できればここで、「それならオーケー」とにこやかに了承を頂けたら万々歳だったがそううまくはいかない。この女性はコナツのことを知らないようだ。
女性の沈黙をまだ発言が許されている、というポジティブな意味合いで受け取ることにして、俺は曖昧に言葉を濁しつつ説明を続ける。
「戦闘になって、仲間を殺されていて……他に逃げる場所のない、追い詰められた状況でした。コナツが扉を喚び出してくれたから、俺たちはその扉をくぐって、そして気がついたらこの場所に辿り着いていたんです」
「嘘を吐くな。我が国にコナツなどという名前の者はいない」
次は返答があった。
しかし、にべもない返事だ。俺はすぐ反論しようとした。
「いや、そんなはずは……」
……待てよ。
そもそも「コナツ」というのは、彼女に頼まれて俺がつけた名前だった。
コナツ自身は奴隷から生まれたから自分には名前がない、母も父も顔を知らない、と出会った頃に言っていたが、今ならその説明が嘘だったと分かる。
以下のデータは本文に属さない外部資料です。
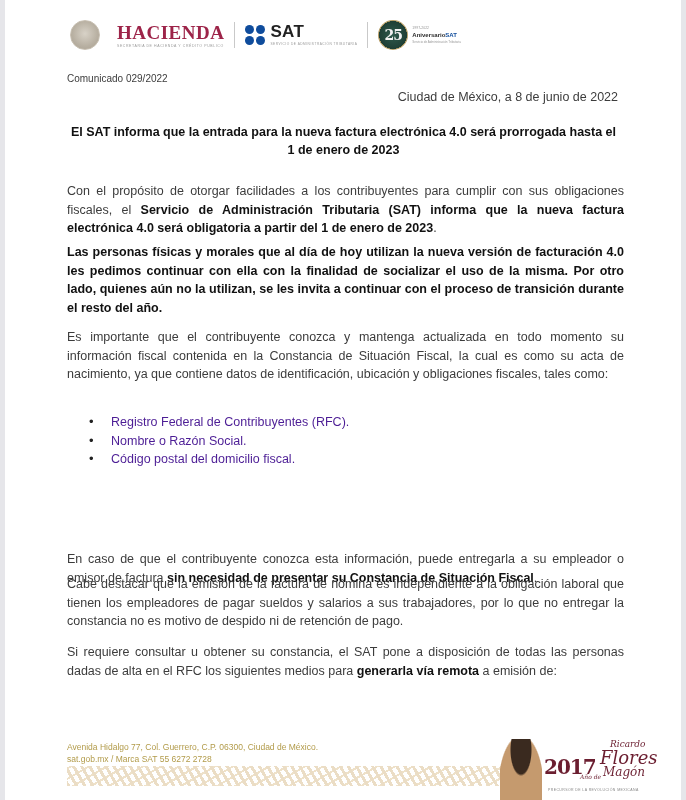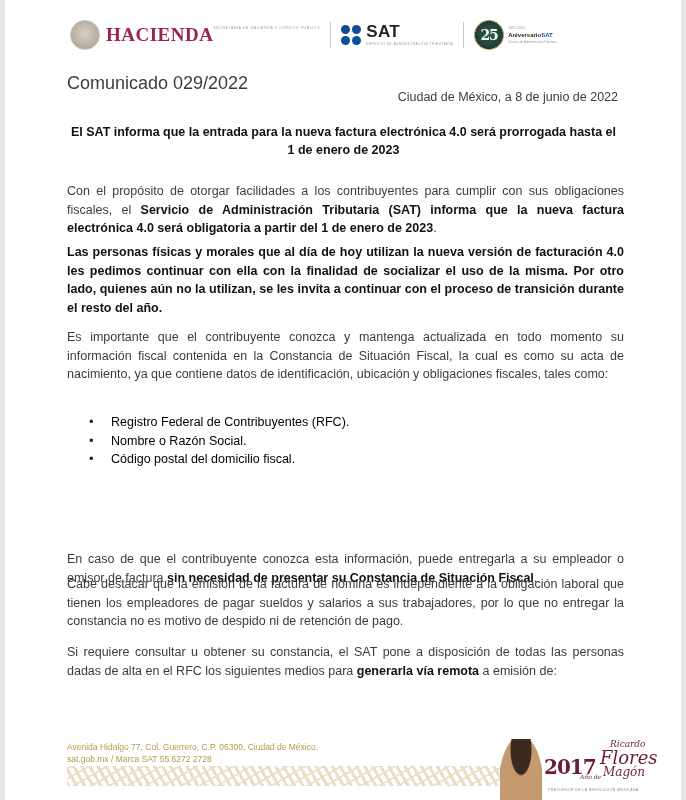"HACIENDA" .hac-text { flex-direction: row -> column; margin-left: 6px -> 17px }
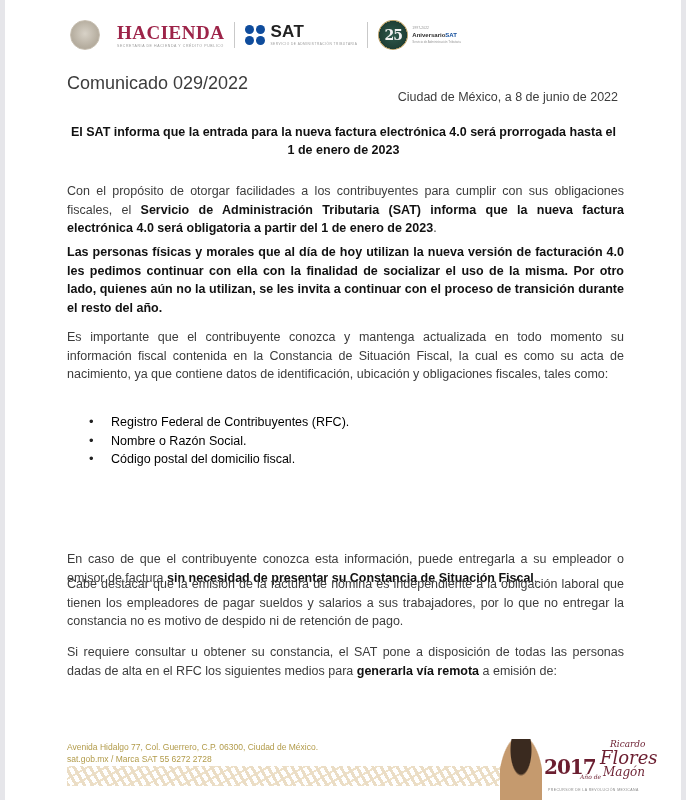"Comunicado 029/2022" .comunicado { font-size: 18px -> 10px }
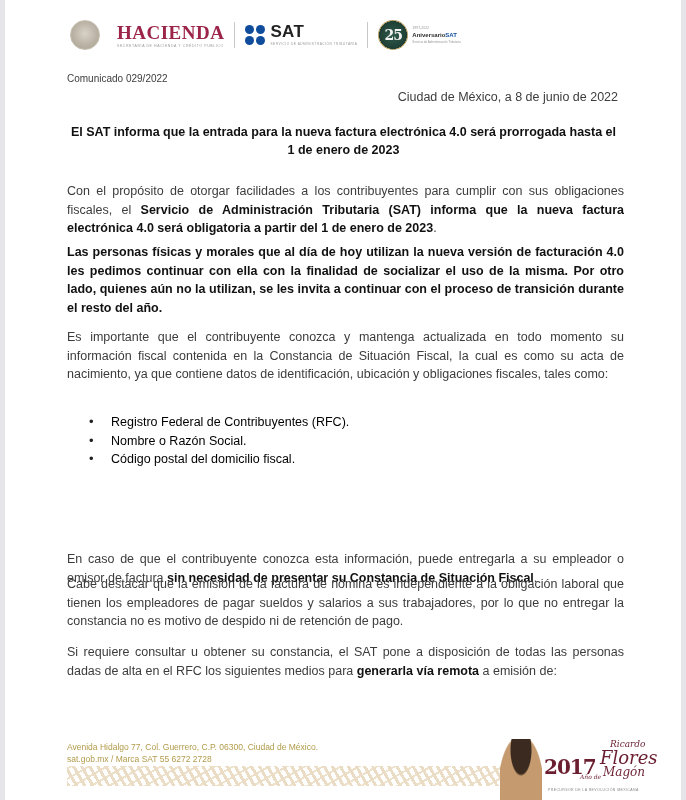"Registro Federal de Contribuyentes" .bullets { color: #000000 -> #4c1d95 }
少なくともコナツは、母から扉の「よびかたをきいた」はずだ。母親とは面識があると考えていいだろう。
つまり、単純に考えれば、コナツには親から与えられた「名前」がもともと存在していたはずなのだ。
どうしてコナツがその名前を俺たちに教えてくれなかったのかは分からない。何か複雑な事情があったのかもしれないが、今コナツは傍に居ないので、それを確認することもできない。
だから今、俺にできることといえば、もう何時間も前に思えるようなあの出来事を――扉を召喚するためにコナツが用いた詠唱のいくつかを、必死に思い出すことだけだった。
「彼女は確か、リセイラ、カルターマ……」
その続きは、思い出そうとしてもどうにも読み取れない。
俺は諦めて首を緩く振った。デタラメを口にするよりは、確実な情報を優先して伝えたほうがマシだ。
「……みたいな言葉を、口にしていました。この扉の先は母の故郷に繋がるはずだとも言っていて」
「――リセイラ=カルターマ?」
俺の話を聞いていた中で初めて。
ほんの一瞬だけ、女性は眉を顰めた。
しかし瞬きの後には、そこには元の鉄面皮だけが残っていた。
「は、眉唾物だな。詰まらない言い訳を重ねたところで、貴様たちが不法侵入を果たしたのは事実だ」
残念なことに、説明の効果は薄かったようだ。